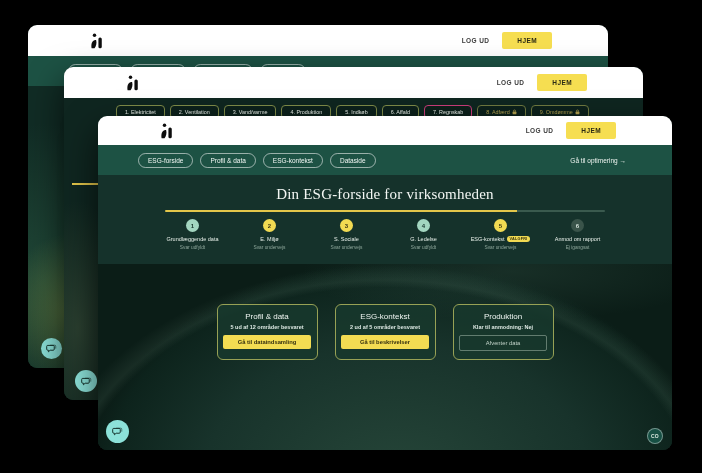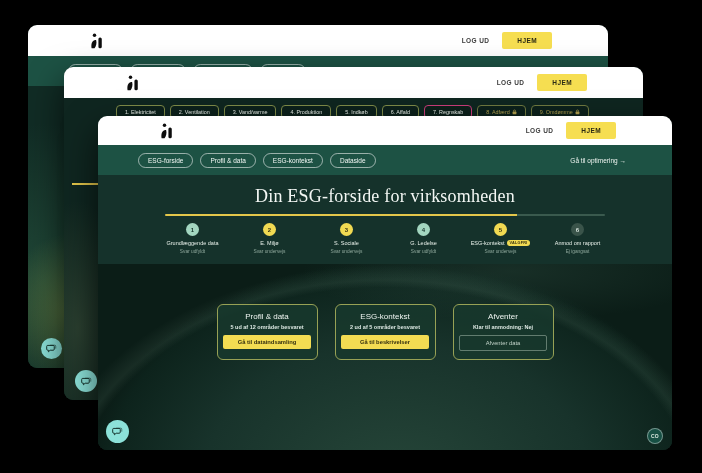--- a/index.html
+++ b/index.html
@@ -55,7 +55,7 @@
   
   .fw-main { background:#0c2019; }
   .hero { position:relative; height:89px; background:#15322b; text-align:center; padding-top:11px; }
-  .page-title { font-family:"Liberation Serif", serif; font-weight:normal; font-size:18px;
+  .page-title { font-family:"Liberation Serif", serif; font-weight:normal; font-size:15px;
                 color:#f3f7f4; letter-spacing:.2px; }
   .rule { width:440px; height:2px; margin:7px auto 0;
           background:linear-gradient(to right, #e3c64a 80%, #3a5a4e 80%); border-radius:1px; }

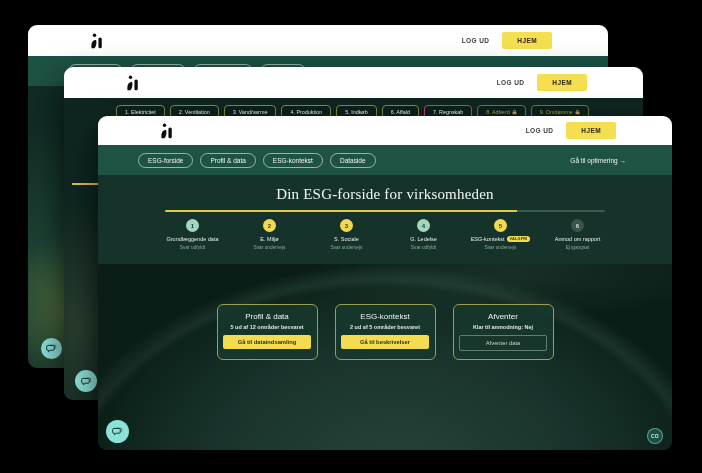--- a/index.html
+++ b/index.html
@@ -268,7 +268,7 @@
           <button class="cbtn primary">Gå til beskrivelser</button>
         </div>
         <div class="card">
-          <div class="ctitle">Afventer</div>
+          <div class="ctitle">Produktion</div>
           <div class="csub">Klar til anmodning: Nej</div>
           <button class="cbtn ghost">Afventer data</button>
         </div>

● PROBLEM DESCRIPTION
Once the pictures are removed, write out all of the entries above exactly.

● OUTPUT FOR THIS EXERCISE
--- a/index.html
+++ b/index.html
@@ -55,7 +55,7 @@
   
   .fw-main { background:#0c2019; }
   .hero { position:relative; height:89px; background:#15322b; text-align:center; padding-top:11px; }
-  .page-title { font-family:"Liberation Serif", serif; font-weight:normal; font-size:18px;
+  .page-title { font-family:"Liberation Serif", serif; font-weight:normal; font-size:15px;
                 color:#f3f7f4; letter-spacing:.2px; }
   .rule { width:440px; height:2px; margin:7px auto 0;
           background:linear-gradient(to right, #e3c64a 80%, #3a5a4e 80%); border-radius:1px; }

--- a/index.html
+++ b/index.html
@@ -268,7 +268,7 @@
           <button class="cbtn primary">Gå til beskrivelser</button>
         </div>
         <div class="card">
-          <div class="ctitle">Afventer</div>
+          <div class="ctitle">Produktion</div>
           <div class="csub">Klar til anmodning: Nej</div>
           <button class="cbtn ghost">Afventer data</button>
         </div>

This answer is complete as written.